A second key observation was that patients with nfvPPA and stroke showed similar patterns of performance for the CVC language. All groups were able to correctly classify the grammatical testing sequences as consistent with the exemplary sequences heard during exposure, and this ability fully generalised from the exposure set to the novel sequences not heard during exposure (Table 2; Fig. 3A). While there was a group difference, with performance in the stroke group being poorer on the CVC task, this effect disappeared when overall aphasia severity was accounted for. This novel result in agrammatic patients with primary progressive aphasia provides the evidence to suggest that existing findings on stroke patients should prove applicable to the progressive aphasias.

The lack of an effect of rule type for the oddball task confirms that the pattern of performance for the CVC language cannot be explained by stimulus-level differences such as the position of the violation within the sequence. The lack of a statistical group difference in the ability to detect oddball CVCs, a task performed at the end of the testing session, suggests that the patients’ impairments in this study are not solely due to generic difficulties with performing psychophysical sequence processing tasks, latent yes/no confusion, difficulties with basic auditory processing or differential effects of fatigue between groups.
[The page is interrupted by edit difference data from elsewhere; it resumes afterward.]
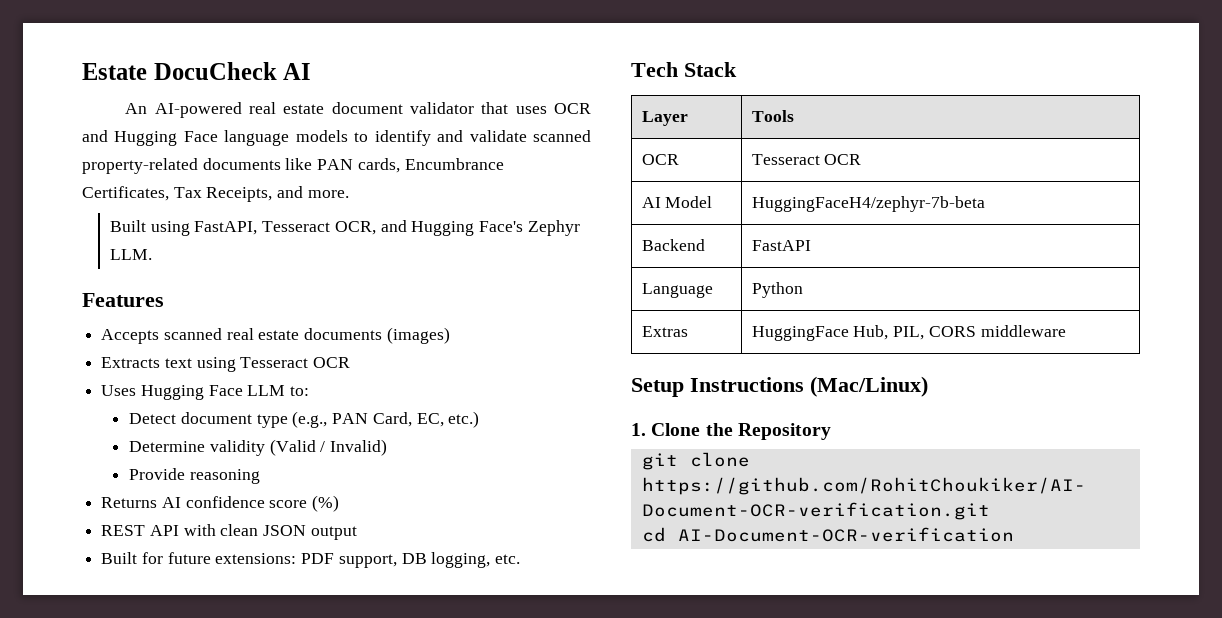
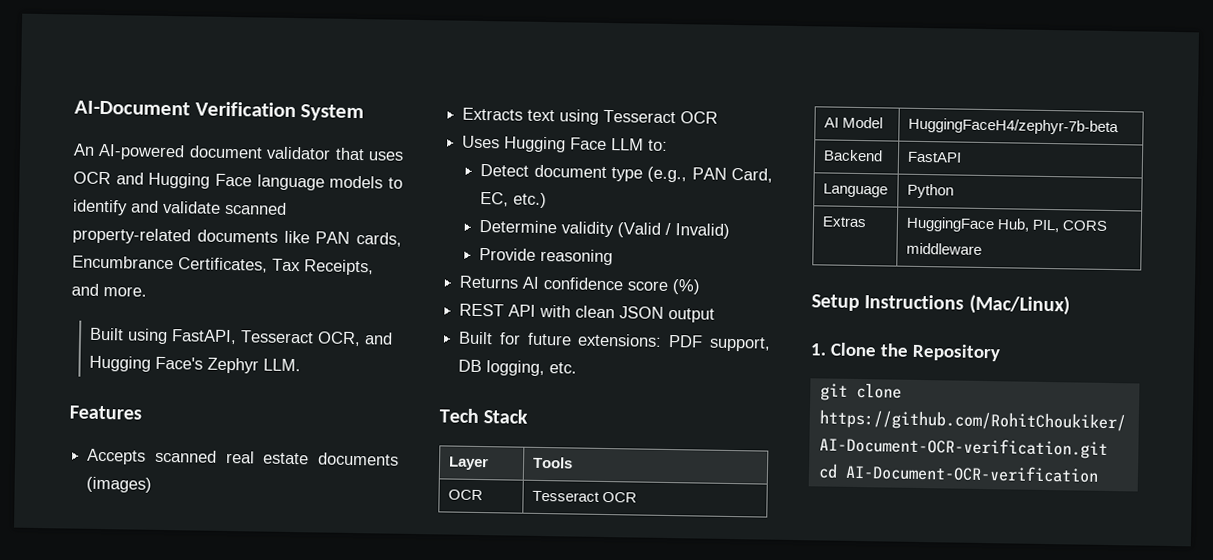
- Estate DocuCheck AI
+ AI-Document Verification System
- An AI-powered real estate document validator that uses OCR and Hugging Face language models to identify and validate scanned property-related documents like PAN cards, Encumbrance Certificates, Tax Receipts, and more.
+ An AI-powered document validator that uses OCR and Hugging Face language models to identify and validate scanned property-related documents like PAN cards, Encumbrance Certificates, Tax Receipts, and more.

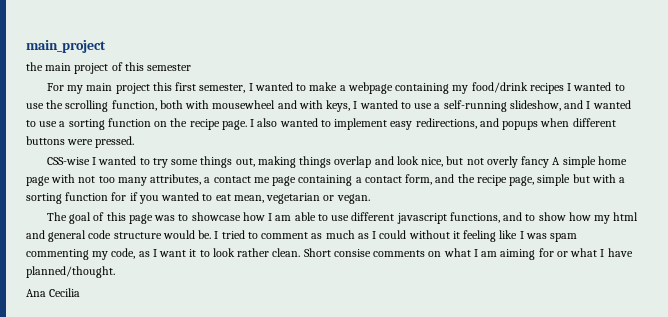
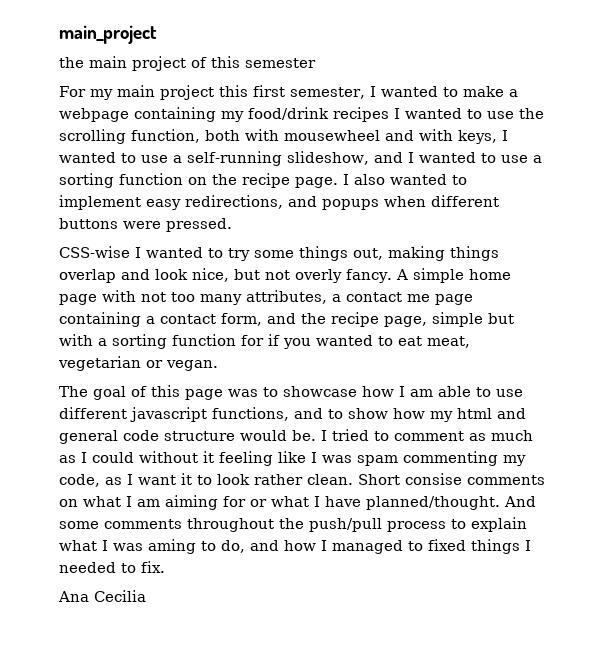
- CSS-wise I wanted to try some things out, making things overlap and look nice, but not overly fancy A simple home page with not too many attributes, a contact me page containing a contact form, and the recipe page, simple but with a sorting function for if you wanted to eat mean, vegetarian or vegan.
+ CSS-wise I wanted to try some things out, making things overlap and look nice, but not overly fancy. A simple home page with not too many attributes, a contact me page containing a contact form, and the recipe page, simple but with a sorting function for if you wanted to eat meat, vegetarian or vegan.
+ And some comments throughout the push/pull process to explain what I was aming to do, and how I managed to fixed things I needed to fix.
The only consistent group difference not accounted for by severity was that patients with nfvPPA performed more poorly than those with stroke on the tone based language. There are a number of possible reasons for this. It might be a consequence of the tone language being more affected by the basic auditory sequence processing deficits previously demonstrated in nfvPPA (Goll et al., 2010, Grube et al., 2016). Alternatively, it might reflect involvement of the right IFC, which was spared in the stroke group (Fig. 1B), and is posited to have a role in prosodic and tonality based judgments. Nonetheless, patients with nfvPPA maintained the same pattern of learning as the other groups (Fig. 4), demonstrating that this deficit is a specific difficulty with processing tonal input rather than a breakdown of the separation of phonological vs tonal structured sequence processing.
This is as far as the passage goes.